Best Practices for Capacity Optimization (Inline Deduplication and Compression)

Fault Tolerance

To achieve the best results while using Inline Deduplication and Compression, there are some important things to consider. The first, Capacity Optimization in and of itself does not provide any fault tolerance. DataCore recommends using storage with built-in redundancy built into it, such as a RAID configuration.

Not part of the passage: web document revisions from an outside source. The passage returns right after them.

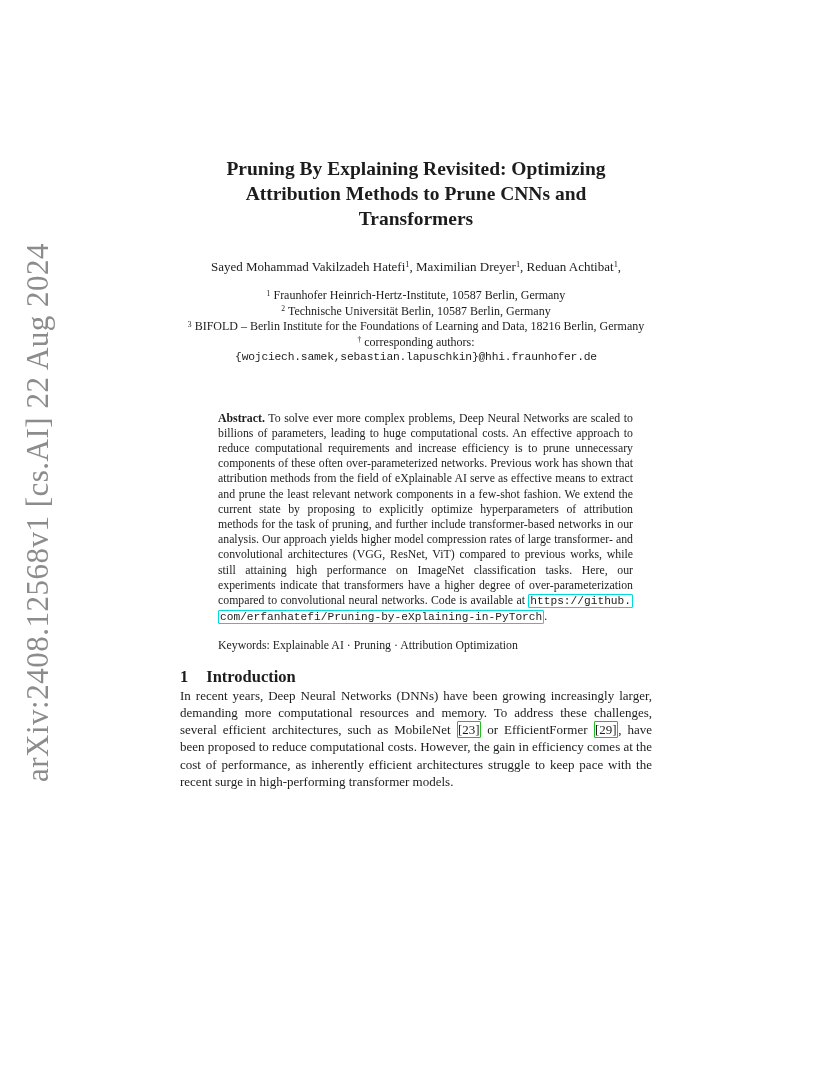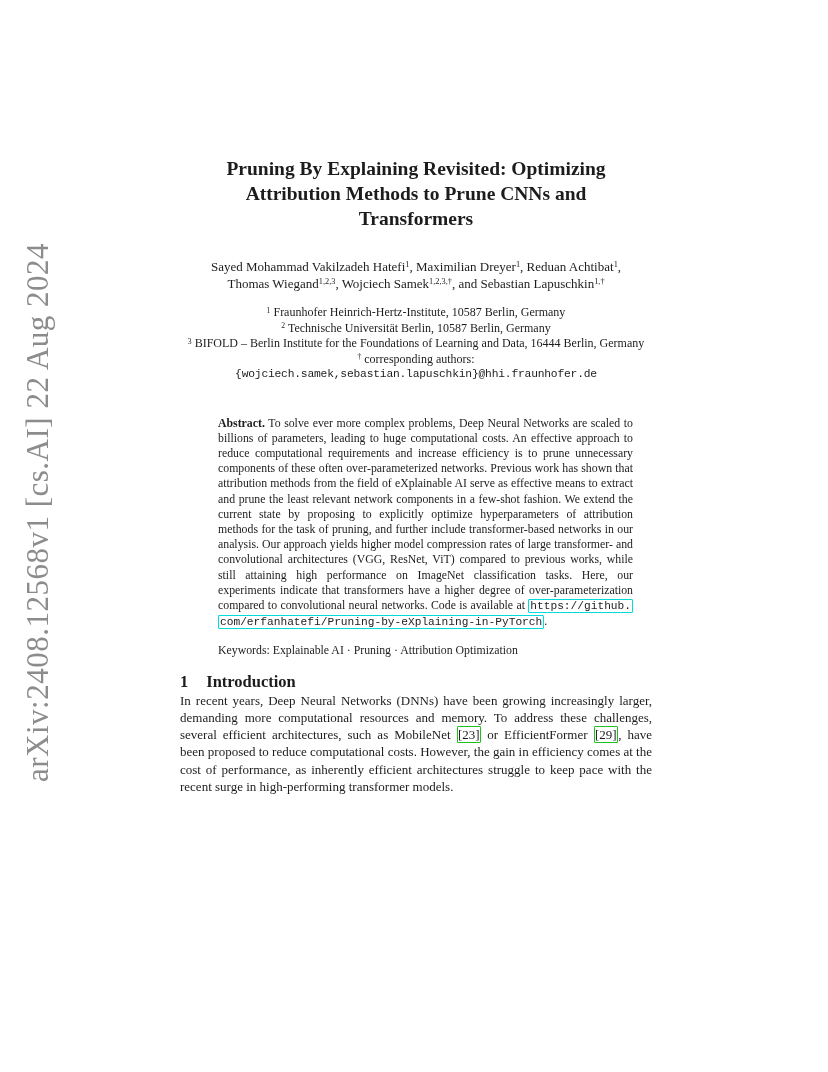"Thomas Wiegand1,2,3, Wojciech" div { html: <div> <span><span>Thomas Wiegand</span><sup>1,2,3</sup><span>, </span></span><span><span>Wojciech Samek</span><sup>1,2,3,†</sup><span>, and </span></span><span><span>Sebastian Lapuschkin</span><sup>1,†</sup></span> </div> -> none }
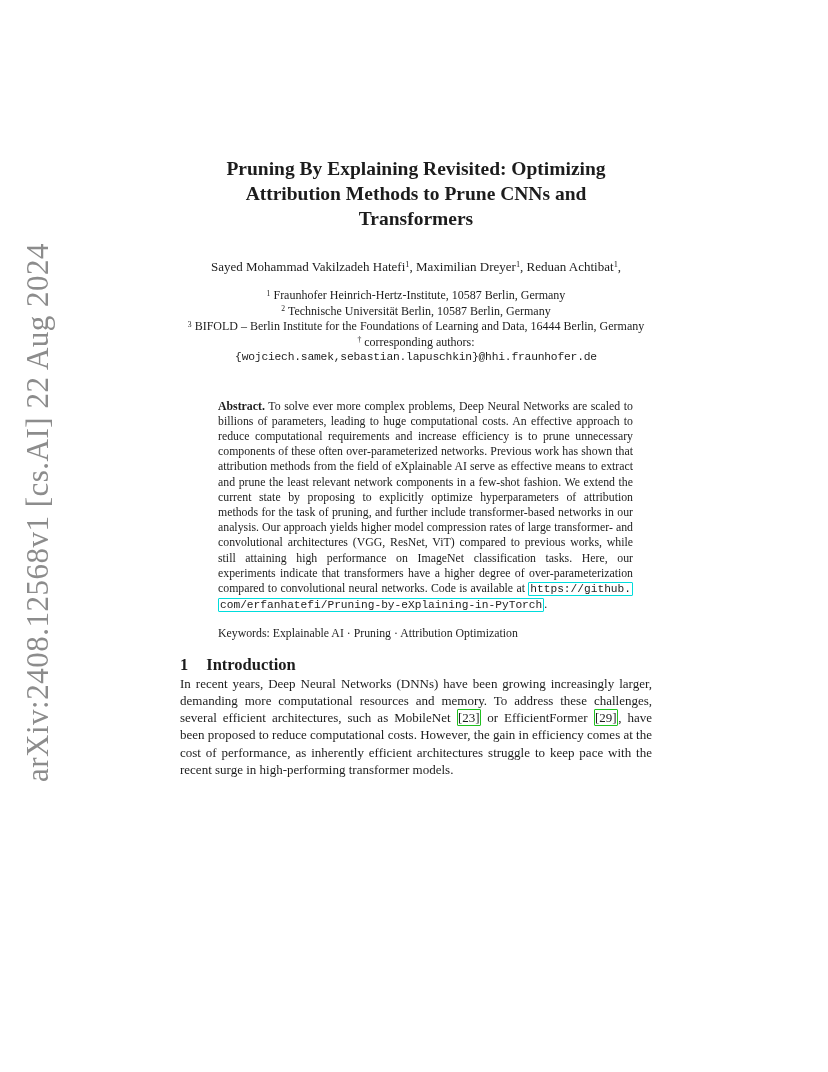"BIFOLD – Berlin Institute for" span { text: 16444 -> 18216 }
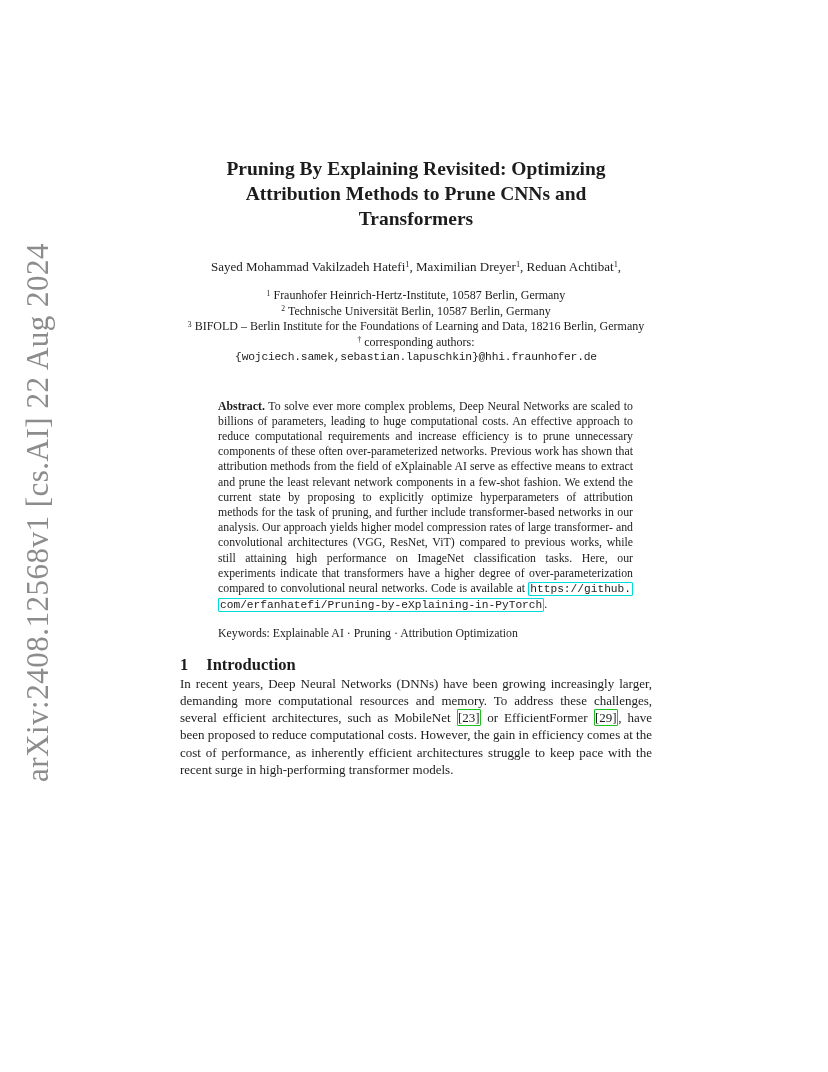"Abstract. To solve ever more" .abstract { margin-top: 33px -> 45px }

Physical Disks and Performance

DataCore recommends using high performance SSDs and at least two physical disks per server for Capacity Optimization. Slower disks or only one physical disk per server can cause inconsistent performance on Capacity Optimization enabled virtual disks.

NTFS Virtual Disks

To achieve maximum capacity savings in a virtual disk formatted as NTFS by the host with deduplication enabled, DataCore recommends keeping the allocation unit of NTFS the same as the IldcVolBlockSize parameter (the default value of IldcVolBlockSize is 128 KB). When the file sizes in the NTFS formatted volume are at least 10 MB, a better deduplication ratio is expected.

If the host is running Windows Server 2016, where the maximum allowed allocation unit for NTFS is 64 KB, consider configuring the IldcVolBlockSize parameter as 64KB to achieve maximum capacity savings.

Available Space Threshold and Performance

The performance of capacity-optimized virtual disks may suffer when the available space drops below 15%.